** ENTRIES PROVIDED **
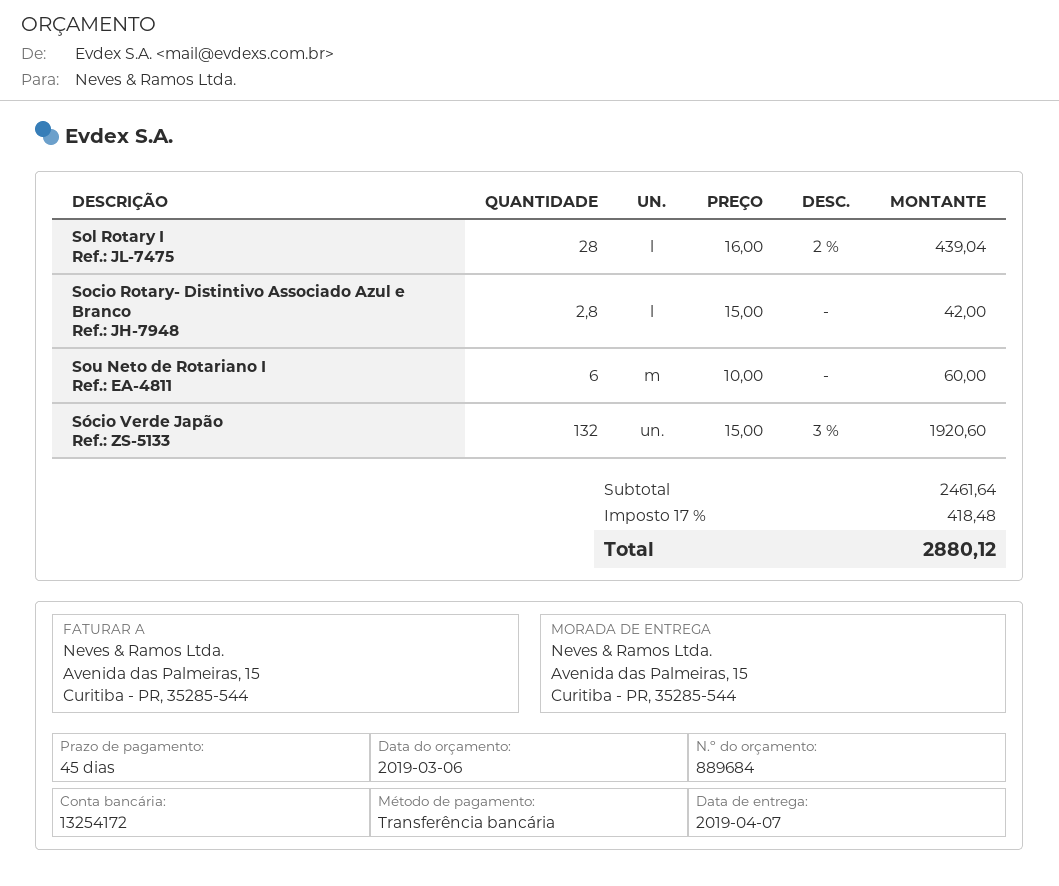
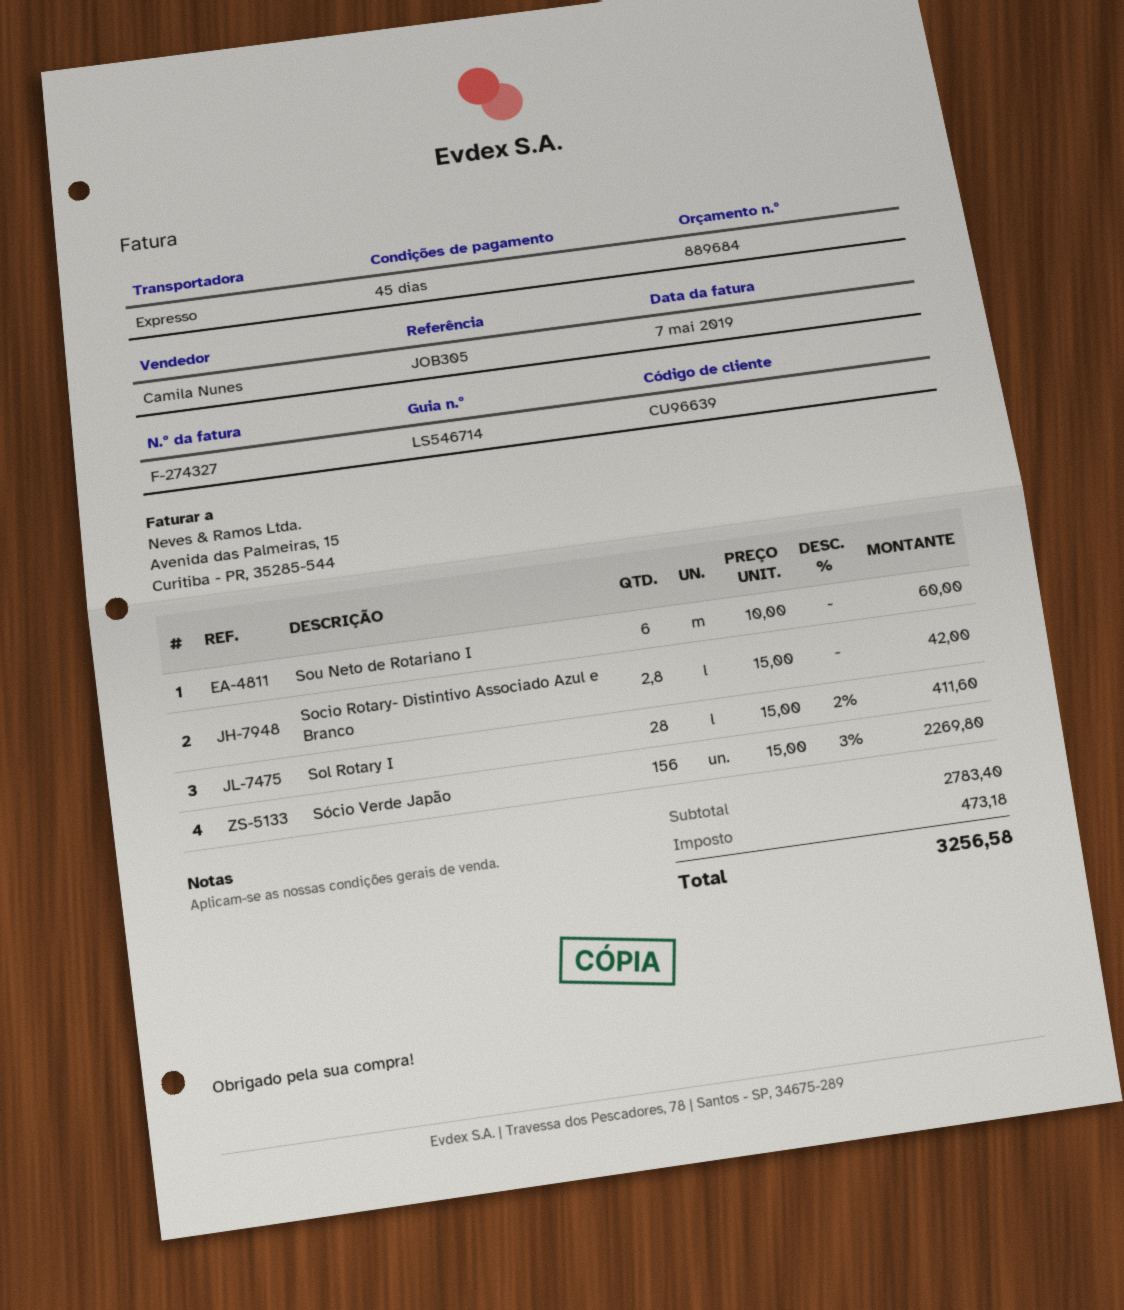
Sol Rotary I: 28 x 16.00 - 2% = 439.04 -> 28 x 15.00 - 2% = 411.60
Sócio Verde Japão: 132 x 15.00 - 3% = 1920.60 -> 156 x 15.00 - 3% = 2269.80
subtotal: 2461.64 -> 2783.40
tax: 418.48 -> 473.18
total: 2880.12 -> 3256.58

** WHAT THE EXERCISE ASKS **
With pictures excluded, output the listing above exactly as it stands.

** REPLY TO THE EXERCISE **
Sol Rotary I: 28 x 16.00 - 2% = 439.04 -> 28 x 15.00 - 2% = 411.60
Sócio Verde Japão: 132 x 15.00 - 3% = 1920.60 -> 156 x 15.00 - 3% = 2269.80
subtotal: 2461.64 -> 2783.40
tax: 418.48 -> 473.18
total: 2880.12 -> 3256.58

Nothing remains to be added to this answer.